Scott Joseph Kelly (born February 21, 1964 in Orange , New Jersey , USA ) is a former American astronaut . His twin brother, Mark , who was six minutes older, was also a spaceman. With 520 days in space, Scott Kelly is NASA's most experienced astronaut.

Life

Kelly was born in Orange, grew up and went to school in West Orange, a few kilometers away . He and his Georgia- born wife, Leslie, have two children.

Kelly graduated from Mountain High School in West Orange in 1982. In New York he began to study electrical engineering. The Maritime College of the State University of New York (SUNY) in Throgs Neck awarded him a bachelor's degree in May 1987 . He then did pilot training on a T-34 "Mentor" propeller plane at Naval Air Station Pensacola in Florida . This was followed by training on jet aircraft at Naval Air Station Beeville in Texas .

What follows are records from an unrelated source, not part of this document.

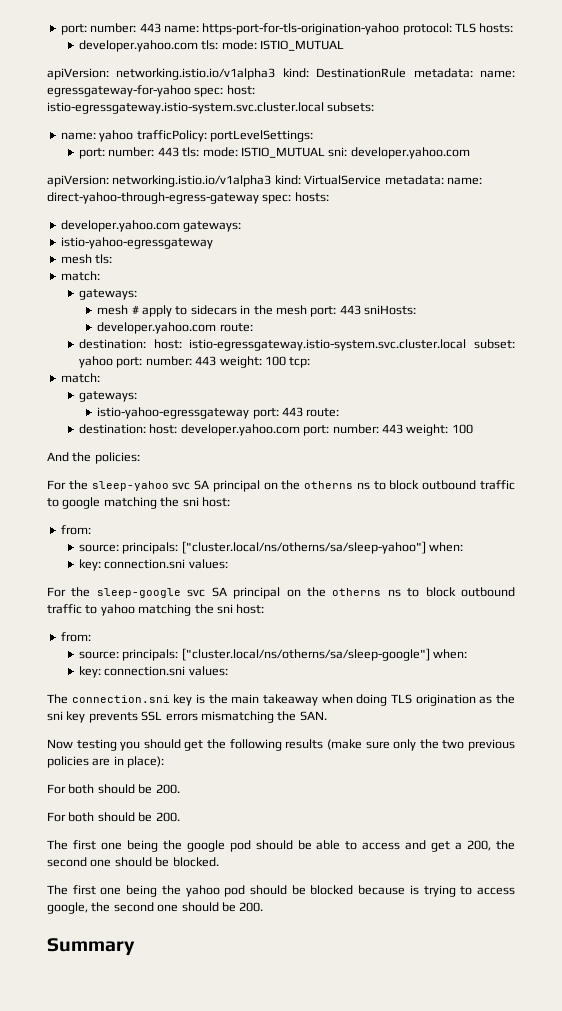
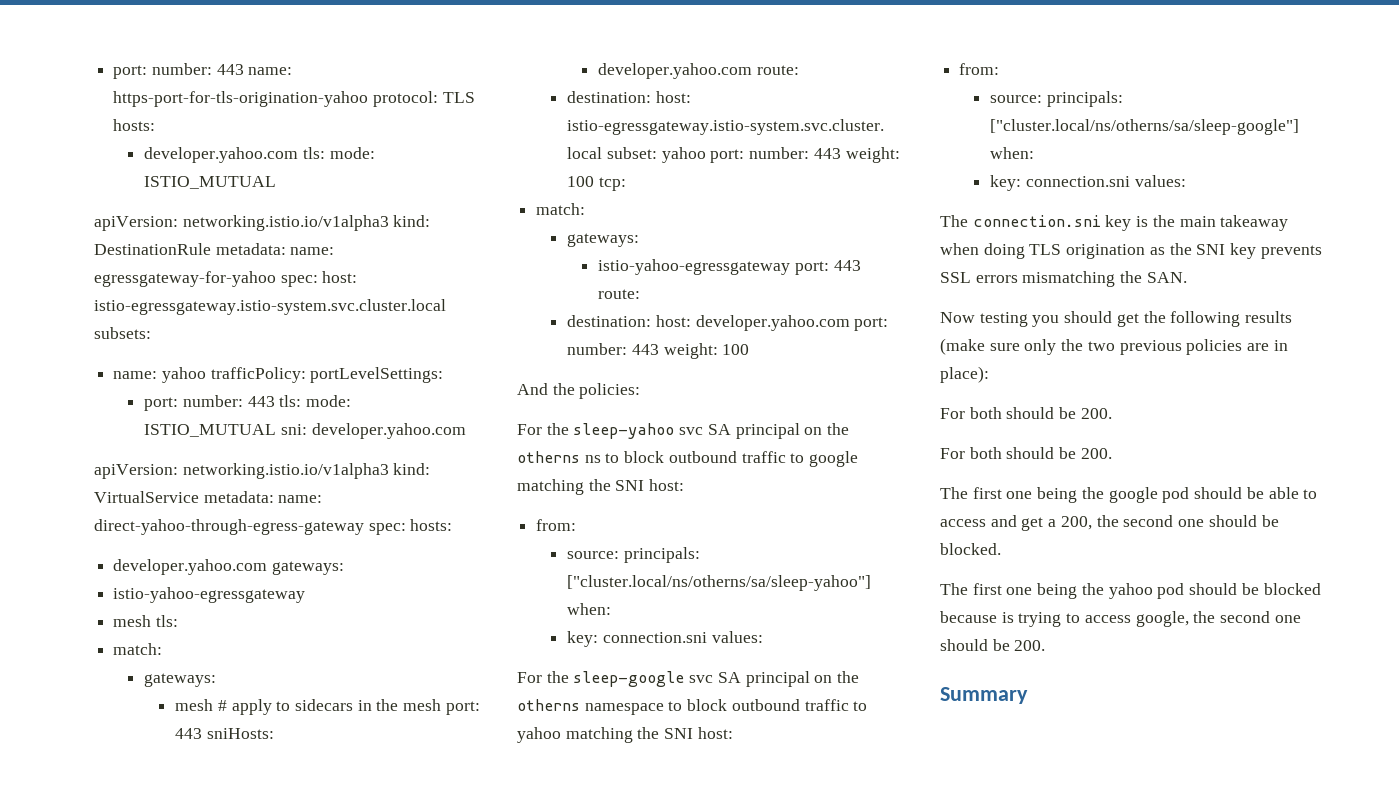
- For the sleep-yahoo svc SA principal on the otherns ns to block outbound traffic to google matching the sni host:
+ For the sleep-yahoo svc SA principal on the otherns ns to block outbound traffic to google matching the SNI host:
- For the sleep-google svc SA principal on the otherns ns to block outbound traffic to yahoo matching the sni host:
+ For the sleep-google svc SA principal on the otherns namespace to block outbound traffic to yahoo matching the SNI host:
- The connection.sni key is the main takeaway when doing TLS origination as the sni key prevents SSL errors mismatching the SAN.
+ The connection.sni key is the main takeaway when doing TLS origination as the SNI key prevents SSL errors mismatching the SAN.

Kelly was assigned to the VF-143 "Pukin 'Dogs" squadron after completing an advanced course on the F-14 "Tomcat" aircraft . The VF-143 is based at Naval Air Station Oceana in Virginia Beach, Virginia , and forms with other units the Carrier Air Wing Seven (CVW-7). In 1990 Kelly was with the VF-143 on board the aircraft carrier "USS Dwight D. Eisenhower" between March and September on its sixth mission in the Mediterranean. After an order on the Naval Air Station Fallon in Nevada in May 1991 CVW-7 was sent with the "USS Eisenhower" to support the "Operation Desert Storm" . At the end of September 1991 they ran out to the Persian Gulf . After the end of the combat mission in the Second Gulf War , the squadron took part in a NATO exercise on its way back to the USA in March 1992 . The "USS Eisenhower" was part of "Teamwork 92", which was held for two weeks in the fjords of Norway. Before Kelly left the VF-143, he took part in August 1992 on the maiden voyage of the "USS George Washington" , which had just been put into service .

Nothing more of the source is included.